▶ _How to complete this task_
An exact reproduction of the records is required. Images must be left out.
Start of Supplied data
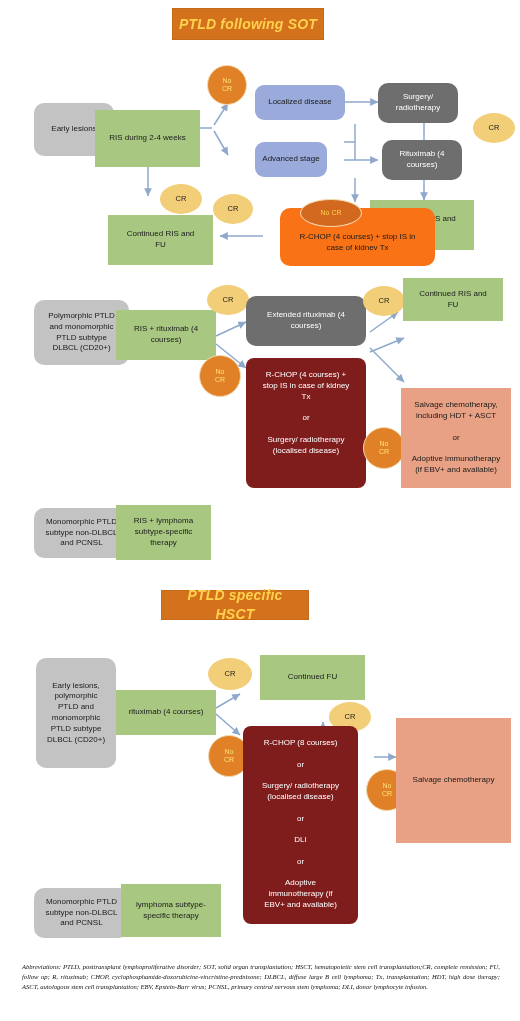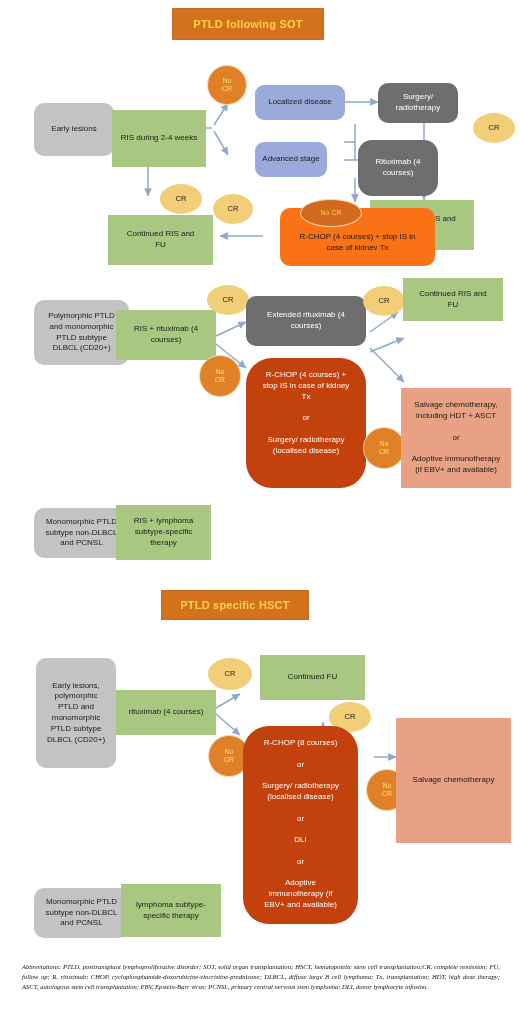--- a/index.html
+++ b/index.html
@@ -32,8 +32,9 @@
     border:1px solid #c46a1b;
     color:#ffd24d;
     font-weight:bold;
-    font-size:11px;
+    font-size:14px;
     letter-spacing:.2px;
+    font-style:italic;
   }
   .grey-round{
     background:#c3c3c3;

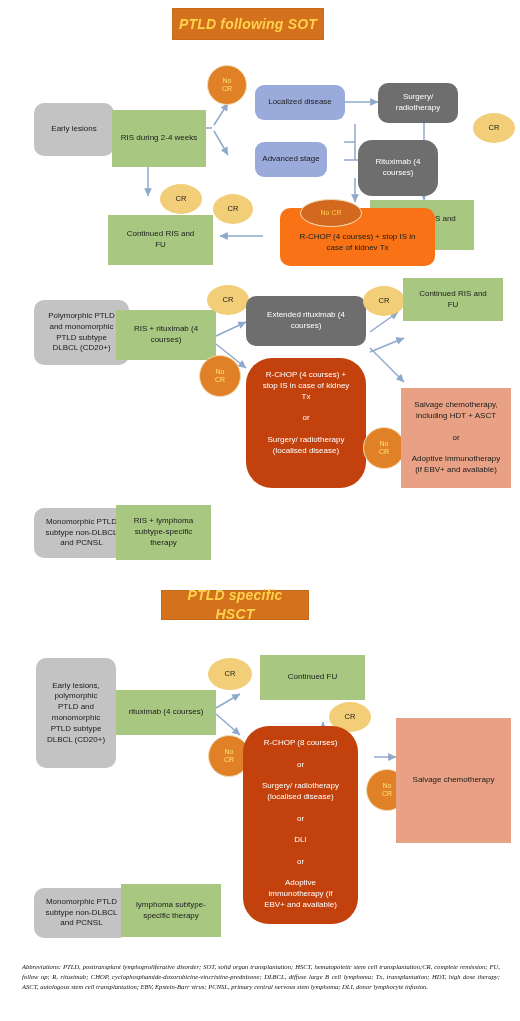--- a/index.html
+++ b/index.html
@@ -142,7 +142,7 @@
 
   <div class="node grey-round" style="left:11px;top:103px;width:80px;height:53px;">Early lesions</div>
 
-  <div class="node green-box" style="left:112px;top:110px;width:94px;height:57px;">RIS during 2-4 weeks</div>
+  <div class="node green-box" style="left:95px;top:110px;width:105px;height:57px;">RIS during 2-4 weeks</div>
 
   <div class="node circle-nocr" style="left:207px;top:65px;width:40px;height:40px;">No
 CR</div>

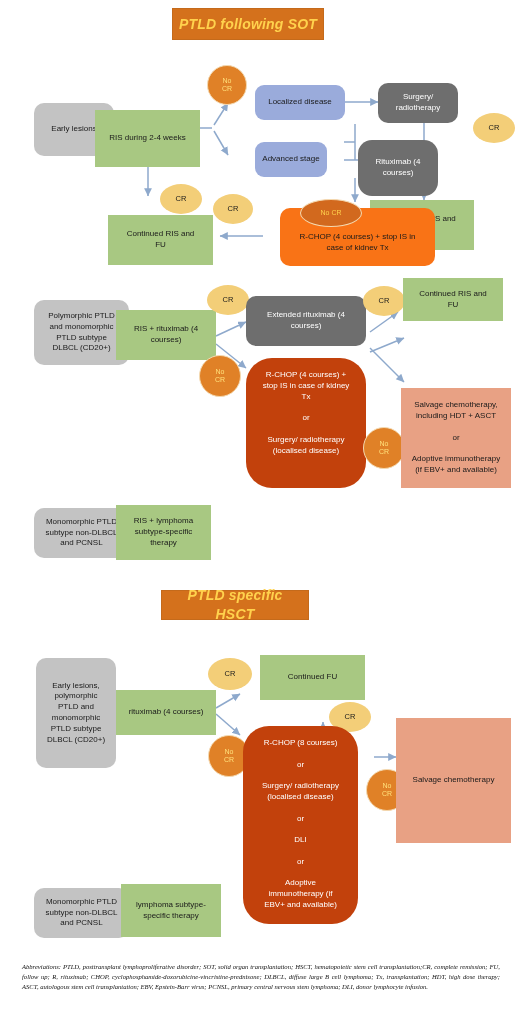--- a/index.html
+++ b/index.html
@@ -154,7 +154,7 @@
   <div class="node dark-grey" style="left:378px;top:83px;width:80px;height:40px;">Surgery/
 radiotherapy</div>
 
-  <div class="node dark-grey" style="left:358px;top:140px;width:80px;height:56px;border-radius:14px;">Rituximab (4
+  <div class="node dark-grey" style="left:382px;top:140px;width:80px;height:40px;">Rituximab (4
 courses)</div>
 
   <div class="node ellipse-cr" style="left:473px;top:113px;width:42px;height:30px;">CR</div>

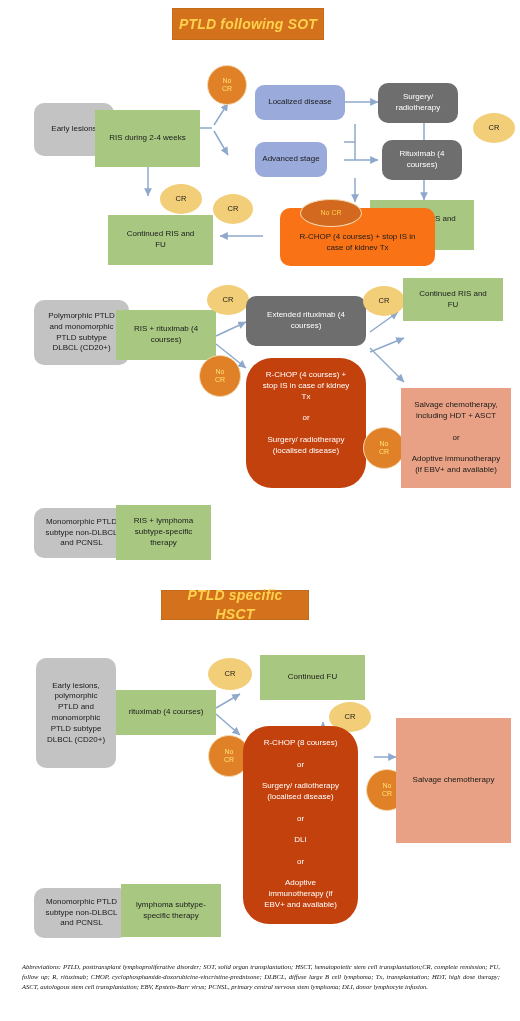--- a/index.html
+++ b/index.html
@@ -63,8 +63,8 @@
     color:#ffffff;
   }
   .dark-grey-tall{
-    background:#c2410c;
-    border-radius:26px;
+    background:#7f1d1d;
+    border-radius:8px;
     color:#ffffff;
     align-items:flex-start;
     padding-top:8px;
End of Supplied data
▶ _Result of the task_
--- a/index.html
+++ b/index.html
@@ -32,8 +32,9 @@
     border:1px solid #c46a1b;
     color:#ffd24d;
     font-weight:bold;
-    font-size:11px;
+    font-size:14px;
     letter-spacing:.2px;
+    font-style:italic;
   }
   .grey-round{
     background:#c3c3c3;

--- a/index.html
+++ b/index.html
@@ -142,7 +142,7 @@
 
   <div class="node grey-round" style="left:11px;top:103px;width:80px;height:53px;">Early lesions</div>
 
-  <div class="node green-box" style="left:112px;top:110px;width:94px;height:57px;">RIS during 2-4 weeks</div>
+  <div class="node green-box" style="left:95px;top:110px;width:105px;height:57px;">RIS during 2-4 weeks</div>
 
   <div class="node circle-nocr" style="left:207px;top:65px;width:40px;height:40px;">No
 CR</div>

--- a/index.html
+++ b/index.html
@@ -154,7 +154,7 @@
   <div class="node dark-grey" style="left:378px;top:83px;width:80px;height:40px;">Surgery/
 radiotherapy</div>
 
-  <div class="node dark-grey" style="left:358px;top:140px;width:80px;height:56px;border-radius:14px;">Rituximab (4
+  <div class="node dark-grey" style="left:382px;top:140px;width:80px;height:40px;">Rituximab (4
 courses)</div>
 
   <div class="node ellipse-cr" style="left:473px;top:113px;width:42px;height:30px;">CR</div>

--- a/index.html
+++ b/index.html
@@ -63,8 +63,8 @@
     color:#ffffff;
   }
   .dark-grey-tall{
-    background:#c2410c;
-    border-radius:26px;
+    background:#7f1d1d;
+    border-radius:8px;
     color:#ffffff;
     align-items:flex-start;
     padding-top:8px;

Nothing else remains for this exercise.